Nicht alles gibt Direktzahlungen
Das Merkblatt zeigt auch, dass nicht jede Lösung rechtlich und wirtschaftlich gleich attraktiv ist. Streuflächen und extensive Feuchtweiden können weiterhin als landwirtschaftliche Nutzfläche und Fruchtfolgefläche gelten, sofern nicht in den Bodenaufbau eingegriffen wird. Andere Paludikulturen wie Schilf, Rohrkolben, Torfmoos oder Erlen gelten dagegen nicht als landwirtschaftliche Nutzfläche.
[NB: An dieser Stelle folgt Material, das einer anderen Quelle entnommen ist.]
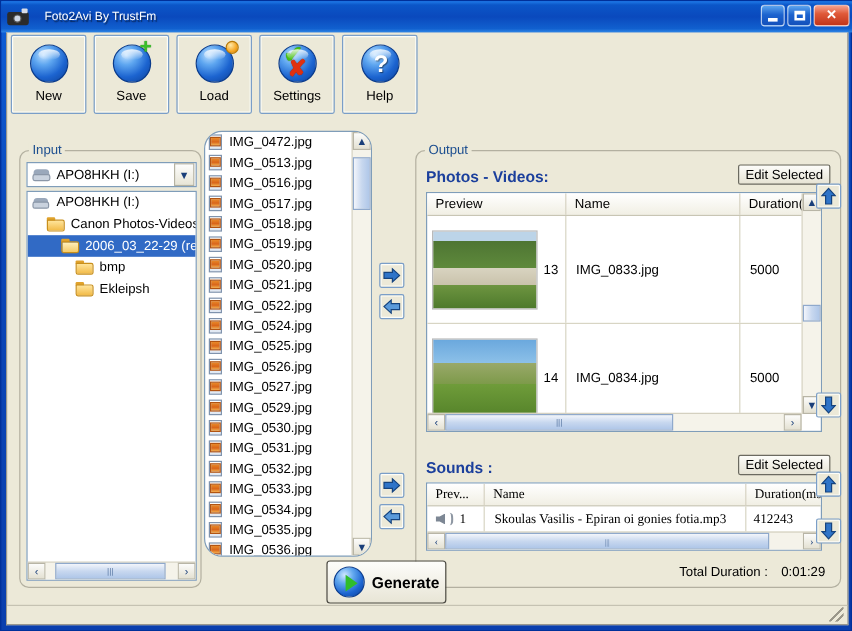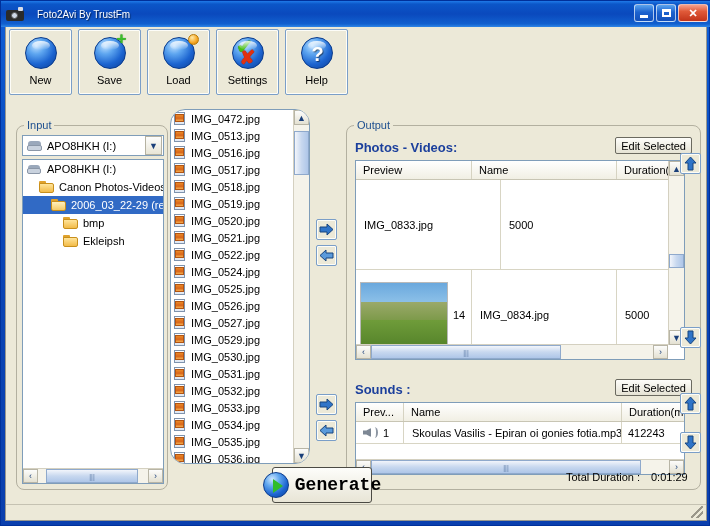"13" div.gr-cell { html: none -> <div> <div></div> <span>13</span> </div> }
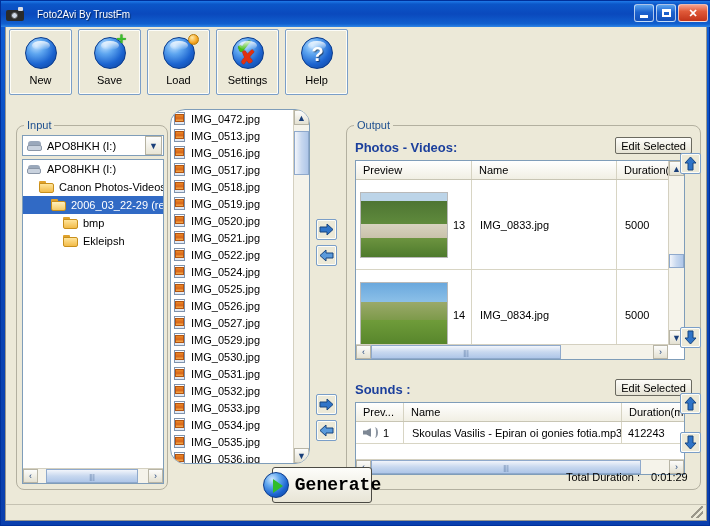"Prev..." div.grid { font-family: none -> Liberation Serif, serif; height: 73px -> 57px }
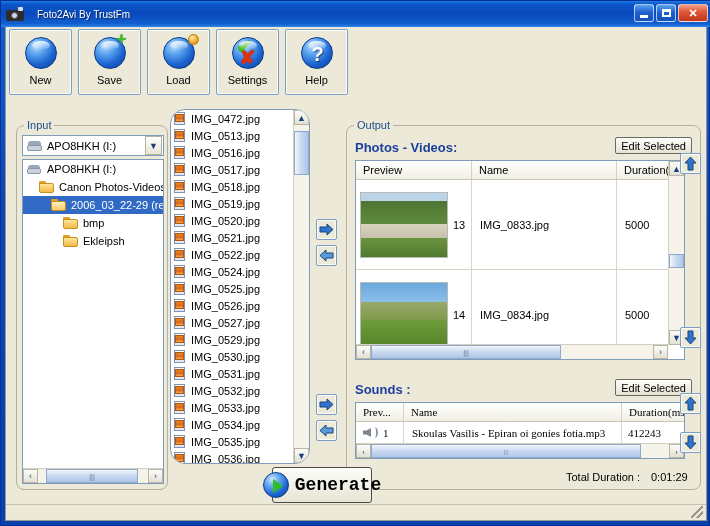"Generate" .gen-label { font-family: Liberation Mono, monospace -> none; font-size: 18px -> 13px }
Diese Einordnung ist für Betriebe zentral, weil davon Direktzahlungen, Fruchtfolgeflächen und die betriebliche Planung betroffen sein können.
Laut Merkblatt sollten Betriebe früh mit den zuständigen kantonalen Fachstellen klären, was auf der eigenen Fläche zulässig ist und welche Beiträge möglich sind. Auch Finanzierung, Anbau und Vermarktung sollten sorgfältig geplant werden. Das Merkblatt bietet dafür eine erste Orientierung, ersetzt aber keine einzelbetriebliche Abklärung.